ACTION ITEM:
Only lines containing the string "Instrument" belong in the answer; copy all of them from the entries.

▬▬▬▬▬▬

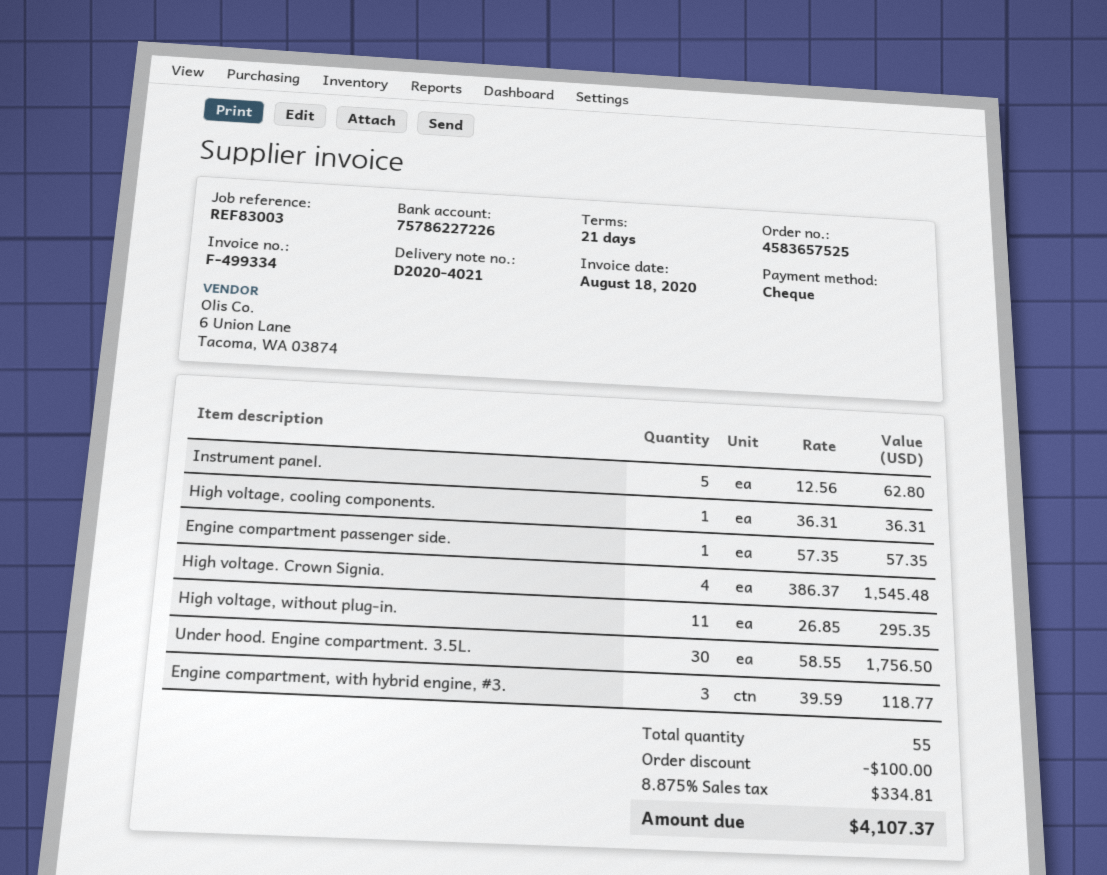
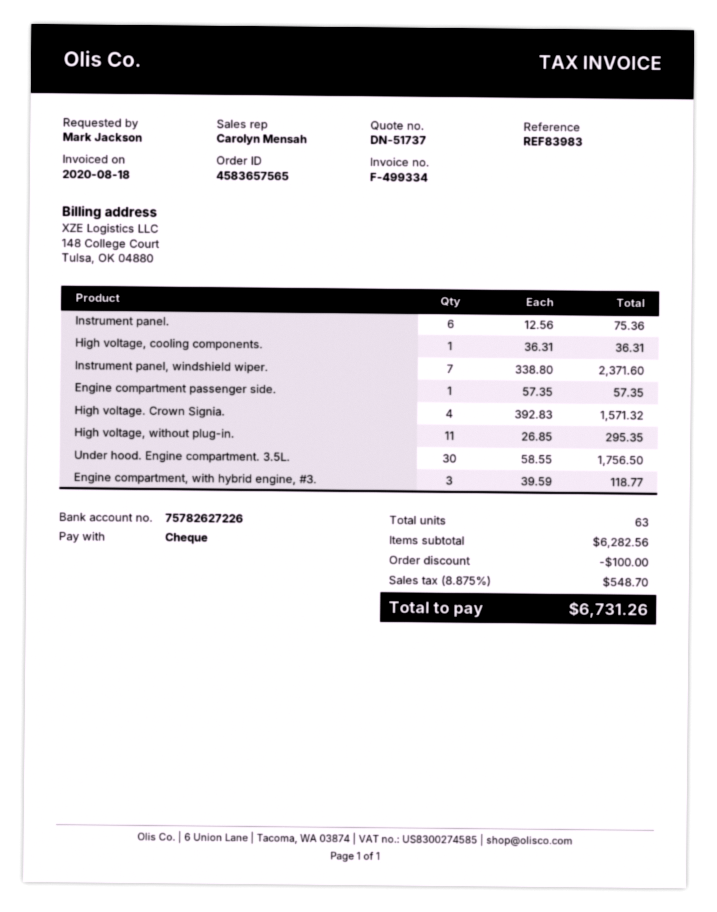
order number: 4583657525 -> 4583657565
reference: REF83003 -> REF83983
bank account: 75786227226 -> 75782627226
Instrument panel.: 5 x 12.56 = 62.80 -> 6 x 12.56 = 75.36
High voltage. Crown Signia.: 4 x 386.37 = 1545.48 -> 4 x 392.83 = 1571.32
Instrument panel, windshield wiper.: none -> 7 x 338.80 = 2371.60
total quantity: 55 -> 63
tax: 8.875% = 334.81 -> 8.875% = 548.70
total: 4107.37 -> 6731.26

▬▬▬▬▬▬

ANSWER AREA:
Instrument panel.: 5 x 12.56 = 62.80 -> 6 x 12.56 = 75.36
Instrument panel, windshield wiper.: none -> 7 x 338.80 = 2371.60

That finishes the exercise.